MessaggioInviato: mar apr 28, 2015 9:31 am
da lex_new
Ciao ragazzi volevo chiedere un consgilio e curiosare sui vostri metodi per scrivere appunti.
Vi spiego meglio, da qualche mese ho 4 gruppi con cui suono con una certa discontinuità essendo tutti di genere diversi memorizzare e tenere a memoria i repertori non mi aiuta più.
Volevo sapere come fate a prendere appunti sulle varie parti di un brano per es. intro, groove1, fill1, fill2 ecc...
io per il momento ho usato il sistema
hh|-x-x-x-x-x|
kk|o--o--o--o|
e via dicendo.....

Ma lo trovo lento da realizzare per i tanti brani dei repertori.
Fino ad ora sono andato a memoria ma adesso molte cose cominciano a sfuggirmi per questo motivo cerco di capire quali metodi usate e il più veloce e intuitivo lo prenderò in considerazione.

Per cui vi arriva un brano dal gruppo X cosa fate?

Re: vosti metodi per Appunti

MessaggioInviato: mar apr 28, 2015 11:22 am
da Franco [banned]
Scusami ragiono con la mia testa ad alta voce.

""""Suono in maniera discontinua con 4 band e 4 differenti repertori e comincio a non capirci piu' un cazzo?
mi devo decidere e suonare solamente, al max con 2 band che mi soddisfano piu' delle altre e con i cui componenti ho il rapporto piu' bello.
Le altre 2? Si trovino un altro batterista!!"""""""

Re: vosti metodi per Appunti

MessaggioInviato: mar apr 28, 2015 11:42 am
da rino
Tutto quello che può essere di riferimento va utilizzato!
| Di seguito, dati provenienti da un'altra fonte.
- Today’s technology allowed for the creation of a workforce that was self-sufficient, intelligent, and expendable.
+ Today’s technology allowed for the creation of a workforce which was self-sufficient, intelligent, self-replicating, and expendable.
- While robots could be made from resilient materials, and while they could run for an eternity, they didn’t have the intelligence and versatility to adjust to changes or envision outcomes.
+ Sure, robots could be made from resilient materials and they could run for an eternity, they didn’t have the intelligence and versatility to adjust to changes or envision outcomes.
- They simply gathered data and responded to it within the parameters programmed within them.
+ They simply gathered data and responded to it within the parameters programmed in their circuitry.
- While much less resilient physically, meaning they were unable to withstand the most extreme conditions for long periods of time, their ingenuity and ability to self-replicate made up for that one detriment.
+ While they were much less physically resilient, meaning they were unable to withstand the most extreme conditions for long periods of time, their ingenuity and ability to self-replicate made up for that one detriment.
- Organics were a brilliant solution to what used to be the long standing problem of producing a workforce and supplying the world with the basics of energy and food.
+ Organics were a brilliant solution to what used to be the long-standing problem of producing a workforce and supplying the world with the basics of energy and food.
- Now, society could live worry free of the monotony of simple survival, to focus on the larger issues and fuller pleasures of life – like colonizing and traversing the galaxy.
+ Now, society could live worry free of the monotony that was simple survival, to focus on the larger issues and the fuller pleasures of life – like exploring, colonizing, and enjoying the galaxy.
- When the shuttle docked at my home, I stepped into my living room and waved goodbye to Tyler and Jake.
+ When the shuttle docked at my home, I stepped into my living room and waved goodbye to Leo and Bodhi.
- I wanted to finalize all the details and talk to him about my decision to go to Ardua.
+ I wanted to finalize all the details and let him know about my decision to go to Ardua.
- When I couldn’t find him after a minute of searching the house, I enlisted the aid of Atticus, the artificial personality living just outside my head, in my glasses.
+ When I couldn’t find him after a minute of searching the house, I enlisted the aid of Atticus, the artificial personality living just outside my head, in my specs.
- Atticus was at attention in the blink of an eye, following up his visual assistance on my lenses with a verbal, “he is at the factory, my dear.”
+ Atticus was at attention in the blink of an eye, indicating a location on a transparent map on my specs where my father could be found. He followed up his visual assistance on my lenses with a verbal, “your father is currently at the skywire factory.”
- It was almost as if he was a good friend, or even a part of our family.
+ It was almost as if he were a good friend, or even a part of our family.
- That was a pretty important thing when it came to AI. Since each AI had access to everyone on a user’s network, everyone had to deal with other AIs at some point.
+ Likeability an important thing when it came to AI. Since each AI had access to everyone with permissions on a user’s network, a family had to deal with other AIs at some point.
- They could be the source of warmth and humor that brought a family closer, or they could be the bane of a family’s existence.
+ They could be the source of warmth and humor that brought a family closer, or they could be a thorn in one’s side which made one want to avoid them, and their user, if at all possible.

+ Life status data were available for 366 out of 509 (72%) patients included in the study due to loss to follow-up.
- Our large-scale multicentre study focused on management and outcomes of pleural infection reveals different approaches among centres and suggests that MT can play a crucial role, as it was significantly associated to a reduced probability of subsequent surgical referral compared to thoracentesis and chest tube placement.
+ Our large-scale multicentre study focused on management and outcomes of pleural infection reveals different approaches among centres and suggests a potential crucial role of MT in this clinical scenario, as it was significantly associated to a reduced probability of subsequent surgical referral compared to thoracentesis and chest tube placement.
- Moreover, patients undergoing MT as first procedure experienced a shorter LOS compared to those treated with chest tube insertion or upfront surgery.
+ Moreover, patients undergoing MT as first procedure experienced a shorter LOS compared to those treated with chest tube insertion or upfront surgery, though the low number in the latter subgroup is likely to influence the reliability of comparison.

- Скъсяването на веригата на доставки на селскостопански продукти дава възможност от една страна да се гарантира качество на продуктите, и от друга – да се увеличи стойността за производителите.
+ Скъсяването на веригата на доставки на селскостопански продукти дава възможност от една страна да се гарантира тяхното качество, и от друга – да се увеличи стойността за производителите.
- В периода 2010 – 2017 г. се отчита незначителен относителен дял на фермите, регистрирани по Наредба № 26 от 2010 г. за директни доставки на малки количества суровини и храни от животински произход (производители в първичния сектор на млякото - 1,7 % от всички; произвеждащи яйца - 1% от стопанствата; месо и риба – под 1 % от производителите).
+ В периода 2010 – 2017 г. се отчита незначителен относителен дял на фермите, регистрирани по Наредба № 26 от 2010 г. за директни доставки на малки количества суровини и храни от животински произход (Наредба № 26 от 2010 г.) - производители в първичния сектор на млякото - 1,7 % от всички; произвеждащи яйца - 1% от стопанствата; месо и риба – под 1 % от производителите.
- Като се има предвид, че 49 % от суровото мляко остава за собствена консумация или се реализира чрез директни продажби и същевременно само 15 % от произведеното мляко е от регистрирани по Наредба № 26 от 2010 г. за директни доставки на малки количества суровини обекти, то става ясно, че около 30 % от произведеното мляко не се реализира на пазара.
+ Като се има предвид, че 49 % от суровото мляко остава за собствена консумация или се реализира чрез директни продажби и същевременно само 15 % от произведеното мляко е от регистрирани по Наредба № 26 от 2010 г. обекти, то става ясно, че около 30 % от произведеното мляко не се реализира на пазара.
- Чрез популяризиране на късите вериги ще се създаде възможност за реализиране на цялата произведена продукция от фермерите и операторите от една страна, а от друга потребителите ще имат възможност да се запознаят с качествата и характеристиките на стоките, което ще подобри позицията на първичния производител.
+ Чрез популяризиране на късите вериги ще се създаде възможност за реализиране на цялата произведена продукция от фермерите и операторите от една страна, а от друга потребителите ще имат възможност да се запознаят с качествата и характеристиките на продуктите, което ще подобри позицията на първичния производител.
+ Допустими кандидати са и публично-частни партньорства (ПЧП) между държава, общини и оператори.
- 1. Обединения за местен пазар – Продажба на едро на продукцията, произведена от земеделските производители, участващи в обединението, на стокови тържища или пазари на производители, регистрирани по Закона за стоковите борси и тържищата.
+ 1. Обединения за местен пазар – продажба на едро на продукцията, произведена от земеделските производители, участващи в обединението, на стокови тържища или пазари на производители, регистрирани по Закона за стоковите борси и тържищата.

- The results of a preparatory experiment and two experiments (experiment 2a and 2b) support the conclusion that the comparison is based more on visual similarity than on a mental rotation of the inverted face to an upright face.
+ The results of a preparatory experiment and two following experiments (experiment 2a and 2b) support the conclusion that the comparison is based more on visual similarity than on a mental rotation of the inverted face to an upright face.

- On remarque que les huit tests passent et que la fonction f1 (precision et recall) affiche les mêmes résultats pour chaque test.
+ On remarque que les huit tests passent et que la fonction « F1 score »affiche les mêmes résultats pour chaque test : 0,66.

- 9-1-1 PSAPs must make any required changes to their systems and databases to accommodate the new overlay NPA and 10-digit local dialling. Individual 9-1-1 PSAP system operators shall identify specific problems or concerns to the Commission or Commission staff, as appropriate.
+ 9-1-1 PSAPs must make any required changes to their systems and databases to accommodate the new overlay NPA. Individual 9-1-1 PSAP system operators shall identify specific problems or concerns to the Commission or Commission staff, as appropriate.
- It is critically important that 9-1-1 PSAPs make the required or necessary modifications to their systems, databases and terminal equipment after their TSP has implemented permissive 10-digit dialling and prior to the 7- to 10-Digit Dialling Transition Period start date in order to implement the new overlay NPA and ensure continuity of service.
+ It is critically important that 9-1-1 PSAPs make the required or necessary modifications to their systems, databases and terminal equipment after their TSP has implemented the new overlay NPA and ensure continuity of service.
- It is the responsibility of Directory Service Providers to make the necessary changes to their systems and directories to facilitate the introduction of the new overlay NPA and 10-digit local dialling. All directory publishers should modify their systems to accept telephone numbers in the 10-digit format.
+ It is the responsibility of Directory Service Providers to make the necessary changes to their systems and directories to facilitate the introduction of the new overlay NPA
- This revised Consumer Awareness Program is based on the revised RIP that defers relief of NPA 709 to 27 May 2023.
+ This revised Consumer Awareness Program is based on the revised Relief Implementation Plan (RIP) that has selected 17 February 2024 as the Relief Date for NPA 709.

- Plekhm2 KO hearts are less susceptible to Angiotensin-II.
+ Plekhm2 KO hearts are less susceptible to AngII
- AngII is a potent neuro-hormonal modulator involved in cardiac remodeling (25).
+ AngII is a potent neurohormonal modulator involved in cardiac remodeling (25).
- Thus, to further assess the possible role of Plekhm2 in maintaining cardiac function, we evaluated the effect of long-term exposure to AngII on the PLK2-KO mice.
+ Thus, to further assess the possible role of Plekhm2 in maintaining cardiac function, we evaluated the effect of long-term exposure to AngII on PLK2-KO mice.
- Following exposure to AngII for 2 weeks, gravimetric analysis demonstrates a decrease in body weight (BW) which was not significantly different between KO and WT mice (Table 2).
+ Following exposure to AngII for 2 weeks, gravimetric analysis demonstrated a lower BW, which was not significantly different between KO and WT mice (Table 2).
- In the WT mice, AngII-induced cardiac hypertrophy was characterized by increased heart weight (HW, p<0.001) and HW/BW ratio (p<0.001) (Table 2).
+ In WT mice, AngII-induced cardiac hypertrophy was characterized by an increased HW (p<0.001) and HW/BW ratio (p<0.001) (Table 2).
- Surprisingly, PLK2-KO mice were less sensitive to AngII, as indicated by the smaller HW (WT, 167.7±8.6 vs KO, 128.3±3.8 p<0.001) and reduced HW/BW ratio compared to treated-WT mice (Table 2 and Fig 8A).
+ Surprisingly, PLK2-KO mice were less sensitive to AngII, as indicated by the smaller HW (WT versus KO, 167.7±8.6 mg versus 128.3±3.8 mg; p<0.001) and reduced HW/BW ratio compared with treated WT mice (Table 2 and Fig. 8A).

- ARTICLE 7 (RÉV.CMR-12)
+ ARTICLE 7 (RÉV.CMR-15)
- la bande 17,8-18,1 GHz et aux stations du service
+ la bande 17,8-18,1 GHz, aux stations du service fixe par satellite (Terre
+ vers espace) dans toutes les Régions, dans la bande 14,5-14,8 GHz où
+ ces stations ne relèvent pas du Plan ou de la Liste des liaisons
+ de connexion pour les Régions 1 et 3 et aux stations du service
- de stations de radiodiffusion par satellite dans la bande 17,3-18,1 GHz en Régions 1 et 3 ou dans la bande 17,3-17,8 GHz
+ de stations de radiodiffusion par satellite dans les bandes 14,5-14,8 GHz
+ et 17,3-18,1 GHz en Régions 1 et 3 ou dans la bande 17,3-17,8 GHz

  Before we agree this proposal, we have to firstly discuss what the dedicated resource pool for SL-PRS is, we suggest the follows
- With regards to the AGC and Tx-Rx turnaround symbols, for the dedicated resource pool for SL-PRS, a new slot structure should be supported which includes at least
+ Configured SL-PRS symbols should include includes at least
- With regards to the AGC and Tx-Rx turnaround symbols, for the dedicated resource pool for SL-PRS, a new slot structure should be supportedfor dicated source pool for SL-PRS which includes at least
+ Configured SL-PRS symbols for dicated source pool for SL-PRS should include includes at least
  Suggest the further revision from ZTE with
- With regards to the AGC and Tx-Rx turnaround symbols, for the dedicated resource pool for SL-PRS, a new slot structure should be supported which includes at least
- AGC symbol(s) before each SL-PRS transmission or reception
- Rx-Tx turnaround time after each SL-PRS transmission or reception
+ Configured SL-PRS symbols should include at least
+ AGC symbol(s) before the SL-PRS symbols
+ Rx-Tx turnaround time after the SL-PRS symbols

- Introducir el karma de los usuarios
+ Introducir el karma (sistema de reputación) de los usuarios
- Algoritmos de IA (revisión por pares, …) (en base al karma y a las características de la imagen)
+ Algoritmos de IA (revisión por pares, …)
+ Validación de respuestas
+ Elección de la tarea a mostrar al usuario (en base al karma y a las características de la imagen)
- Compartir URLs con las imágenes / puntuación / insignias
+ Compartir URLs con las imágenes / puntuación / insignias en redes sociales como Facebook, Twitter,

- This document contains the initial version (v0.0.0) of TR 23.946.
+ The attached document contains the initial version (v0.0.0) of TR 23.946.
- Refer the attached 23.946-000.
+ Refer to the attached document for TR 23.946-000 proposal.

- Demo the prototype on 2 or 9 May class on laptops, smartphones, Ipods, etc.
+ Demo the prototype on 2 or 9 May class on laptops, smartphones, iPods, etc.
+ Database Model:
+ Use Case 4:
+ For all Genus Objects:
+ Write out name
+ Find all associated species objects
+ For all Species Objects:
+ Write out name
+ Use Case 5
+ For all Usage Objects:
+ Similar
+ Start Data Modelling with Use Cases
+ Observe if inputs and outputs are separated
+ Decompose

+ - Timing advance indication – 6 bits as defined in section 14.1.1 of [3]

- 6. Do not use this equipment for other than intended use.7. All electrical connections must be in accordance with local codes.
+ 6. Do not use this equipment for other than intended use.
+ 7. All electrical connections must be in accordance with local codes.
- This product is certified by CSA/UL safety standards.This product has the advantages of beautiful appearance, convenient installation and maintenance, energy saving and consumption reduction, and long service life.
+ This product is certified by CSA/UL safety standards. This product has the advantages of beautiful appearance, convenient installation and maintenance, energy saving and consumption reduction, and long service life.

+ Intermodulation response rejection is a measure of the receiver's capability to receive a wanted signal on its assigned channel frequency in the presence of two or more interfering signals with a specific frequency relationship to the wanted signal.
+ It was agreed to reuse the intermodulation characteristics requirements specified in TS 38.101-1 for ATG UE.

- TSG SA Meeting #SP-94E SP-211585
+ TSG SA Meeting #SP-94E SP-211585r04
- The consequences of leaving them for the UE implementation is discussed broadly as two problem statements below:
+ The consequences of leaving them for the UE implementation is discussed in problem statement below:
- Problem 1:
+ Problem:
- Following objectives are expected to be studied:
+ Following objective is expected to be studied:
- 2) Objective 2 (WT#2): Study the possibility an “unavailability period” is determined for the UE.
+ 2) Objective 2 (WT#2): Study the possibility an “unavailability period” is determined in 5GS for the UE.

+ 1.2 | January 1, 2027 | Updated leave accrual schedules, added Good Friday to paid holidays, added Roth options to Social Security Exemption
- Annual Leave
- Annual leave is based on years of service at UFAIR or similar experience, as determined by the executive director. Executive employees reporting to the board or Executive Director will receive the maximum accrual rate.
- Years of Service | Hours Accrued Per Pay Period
Dai testi delle canzoni ma soprattutto la scrittura musicale!
Anche a me capita spesso di suonare con più formazioni in molte delle quali occasionalmente. Repertori spesso simili con diversi arrangiamenti. Come fare? Scrivi! Armati di carta da musica e matita! Se non la conosci già, impara a leggere la musica, perchè è come imparare una lingua. Più la pratichi e più facilmente capirai lo stile e il linguaggio dei tuoi colleghi, così facendo imparerai ad interagire con loro (in senso musicale) e a comprendere come deve girare un pezzo come lo intendono loro. Si tratta di trovare un equilibrio tra memorizzare dei riferimenti (strutture e "logica" musicale), e leggere con disinvoltura stacchi, accenti e arrangiamenti in genere, anche se scritti da qualcun altro.

Re: vosti metodi per Appunti

MessaggioInviato: mar apr 28, 2015 10:27 pm
da lex_new
No scrivere le partiture è ancora più dispendioso, forse appuntare e annotare sui testi è la situazione più sbrigativa.

Re: vosti metodi per Appunti

MessaggioInviato: mar apr 28, 2015 11:53 pm
da rino
mai detto di scrivere tutta la partitura di un brano, ma solo di farti degli appunti "in lingua" musicale ;) ...almeno non corri il rischio di non comprendere di che divisione si tratta, se poi sei meticoloso nel farti gli appunti, ti segni anche le velocità esatte e il tipo di feeling da utilizzare: swing, shufle, rock, ecc... ma poi, a dire il vero, una volta presa la mano, scrivere una partitura, è come scrivere in una qualsiasi altra lingua. Cerchiamo di non essere pigri nel voler imparare a leggere e scrivere! (non mi rivolgo a te nello specifico lex_new, ma lavorando con ragazzi giovani che si avvicinano alla musica, ne vedo di tutti i colori ;) )

Re: vosti metodi per Appunti

MessaggioInviato: mer apr 29, 2015 8:18 am
da bumbato
interessante qui :arrow: http://it.wikihow.com/Leggere-le-Tablature-per-Batteria
e ho fatto questo, può servire? Internamente ho diviso per 32.
Immagine

Re: vosti metodi per Appunti

MessaggioInviato: mer apr 29, 2015 8:53 am
da nikman
Bumbato hai postato una vers figata, sul serio. Se il gruppo liscio spettacolo mi chiama ne farò un largo uso sicuramente, avrò più di 100 pezzi in repertorio indi x cui...

Re: vosti metodi per Appunti

MessaggioInviato: mer apr 29, 2015 10:09 am
da rino
ma scrivere nell'"alfabeto musicale" è così difficile? onestamente non capisco perchè dovrei imparare ad utilizzare un sistema basato sulla tablatura (quindi senza nessuna indicazione di tempo e durata delle note) quando con lo stesso tempo imparerei a leggere e scrivere in musica...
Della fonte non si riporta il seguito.